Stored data
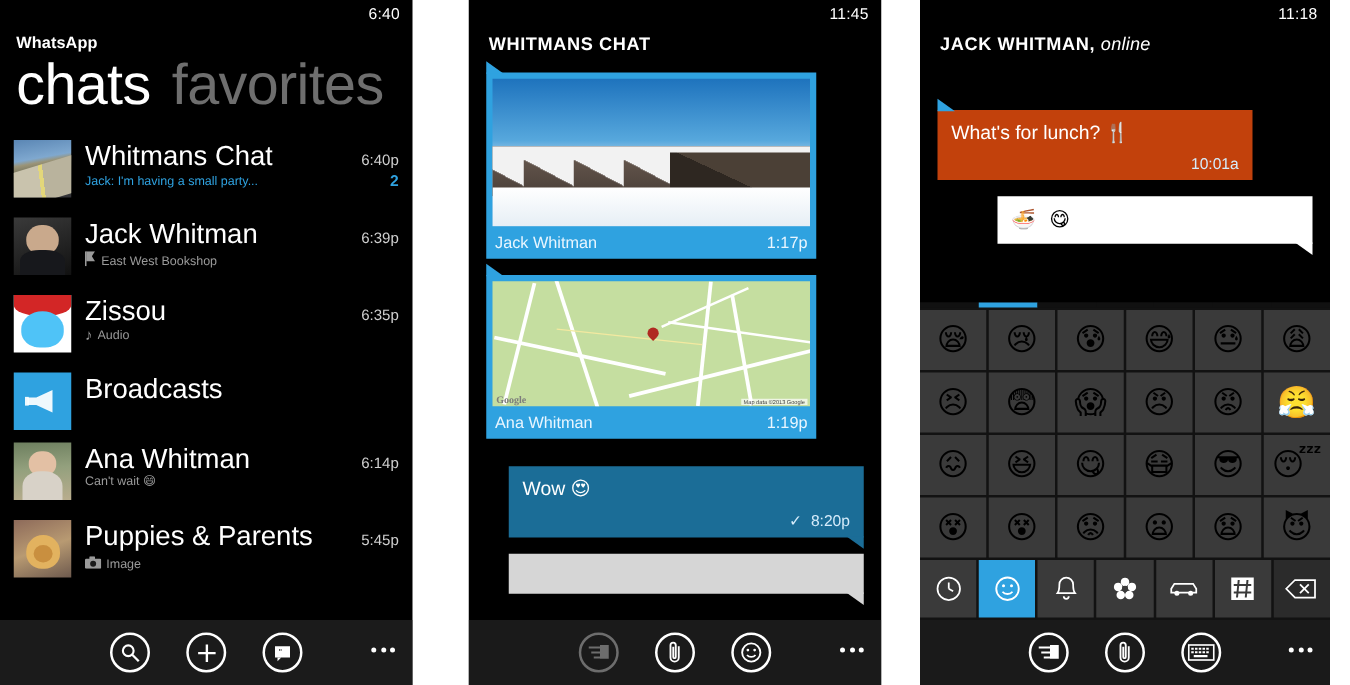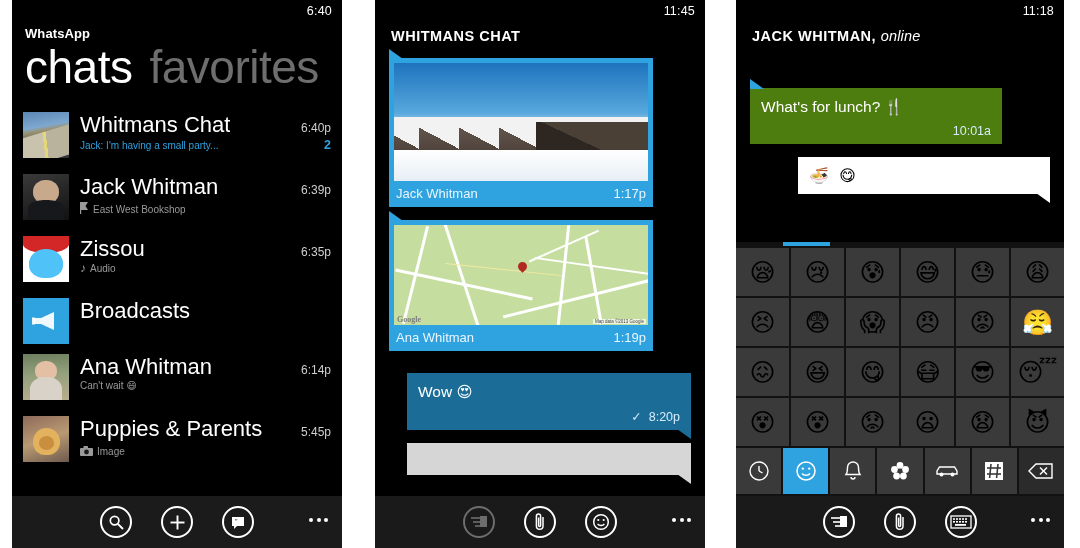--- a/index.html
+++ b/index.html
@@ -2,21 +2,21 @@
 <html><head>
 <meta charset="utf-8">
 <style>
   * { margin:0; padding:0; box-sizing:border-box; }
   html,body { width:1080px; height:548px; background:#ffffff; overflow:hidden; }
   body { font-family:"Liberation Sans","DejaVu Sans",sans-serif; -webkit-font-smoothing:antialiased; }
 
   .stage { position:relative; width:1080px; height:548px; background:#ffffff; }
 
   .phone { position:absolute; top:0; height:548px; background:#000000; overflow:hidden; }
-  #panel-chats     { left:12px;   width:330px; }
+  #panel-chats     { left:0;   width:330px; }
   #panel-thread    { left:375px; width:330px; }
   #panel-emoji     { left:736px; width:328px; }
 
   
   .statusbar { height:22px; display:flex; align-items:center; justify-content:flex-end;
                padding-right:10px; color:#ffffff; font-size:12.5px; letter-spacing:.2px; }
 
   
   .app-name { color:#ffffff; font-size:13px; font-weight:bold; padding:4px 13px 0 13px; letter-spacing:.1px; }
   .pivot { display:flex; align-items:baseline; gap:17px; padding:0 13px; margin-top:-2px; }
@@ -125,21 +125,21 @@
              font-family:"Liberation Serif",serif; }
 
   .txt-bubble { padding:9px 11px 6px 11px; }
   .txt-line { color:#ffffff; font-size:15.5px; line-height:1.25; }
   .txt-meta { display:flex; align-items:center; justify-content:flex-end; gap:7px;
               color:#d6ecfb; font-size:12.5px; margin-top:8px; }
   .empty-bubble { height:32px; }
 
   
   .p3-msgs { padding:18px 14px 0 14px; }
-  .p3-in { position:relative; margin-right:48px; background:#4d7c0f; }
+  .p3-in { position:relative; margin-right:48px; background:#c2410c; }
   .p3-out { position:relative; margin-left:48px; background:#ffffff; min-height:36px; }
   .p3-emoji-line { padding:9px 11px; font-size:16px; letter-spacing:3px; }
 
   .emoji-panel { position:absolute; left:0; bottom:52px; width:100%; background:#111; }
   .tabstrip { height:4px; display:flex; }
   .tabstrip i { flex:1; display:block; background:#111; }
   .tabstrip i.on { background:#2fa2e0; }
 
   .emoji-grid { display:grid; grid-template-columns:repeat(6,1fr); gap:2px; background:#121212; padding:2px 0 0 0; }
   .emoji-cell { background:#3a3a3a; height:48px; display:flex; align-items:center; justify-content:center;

### Exercise objective
Reproduce all of the records above exactly, but exclude the pictures.

### Output of the task
--- a/index.html
+++ b/index.html
@@ -2,21 +2,21 @@
 <html><head>
 <meta charset="utf-8">
 <style>
   * { margin:0; padding:0; box-sizing:border-box; }
   html,body { width:1080px; height:548px; background:#ffffff; overflow:hidden; }
   body { font-family:"Liberation Sans","DejaVu Sans",sans-serif; -webkit-font-smoothing:antialiased; }
 
   .stage { position:relative; width:1080px; height:548px; background:#ffffff; }
 
   .phone { position:absolute; top:0; height:548px; background:#000000; overflow:hidden; }
-  #panel-chats     { left:12px;   width:330px; }
+  #panel-chats     { left:0;   width:330px; }
   #panel-thread    { left:375px; width:330px; }
   #panel-emoji     { left:736px; width:328px; }
 
   
   .statusbar { height:22px; display:flex; align-items:center; justify-content:flex-end;
                padding-right:10px; color:#ffffff; font-size:12.5px; letter-spacing:.2px; }
 
   
   .app-name { color:#ffffff; font-size:13px; font-weight:bold; padding:4px 13px 0 13px; letter-spacing:.1px; }
   .pivot { display:flex; align-items:baseline; gap:17px; padding:0 13px; margin-top:-2px; }
@@ -125,21 +125,21 @@
              font-family:"Liberation Serif",serif; }
 
   .txt-bubble { padding:9px 11px 6px 11px; }
   .txt-line { color:#ffffff; font-size:15.5px; line-height:1.25; }
   .txt-meta { display:flex; align-items:center; justify-content:flex-end; gap:7px;
               color:#d6ecfb; font-size:12.5px; margin-top:8px; }
   .empty-bubble { height:32px; }
 
   
   .p3-msgs { padding:18px 14px 0 14px; }
-  .p3-in { position:relative; margin-right:48px; background:#4d7c0f; }
+  .p3-in { position:relative; margin-right:48px; background:#c2410c; }
   .p3-out { position:relative; margin-left:48px; background:#ffffff; min-height:36px; }
   .p3-emoji-line { padding:9px 11px; font-size:16px; letter-spacing:3px; }
 
   .emoji-panel { position:absolute; left:0; bottom:52px; width:100%; background:#111; }
   .tabstrip { height:4px; display:flex; }
   .tabstrip i { flex:1; display:block; background:#111; }
   .tabstrip i.on { background:#2fa2e0; }
 
   .emoji-grid { display:grid; grid-template-columns:repeat(6,1fr); gap:2px; background:#121212; padding:2px 0 0 0; }
   .emoji-cell { background:#3a3a3a; height:48px; display:flex; align-items:center; justify-content:center;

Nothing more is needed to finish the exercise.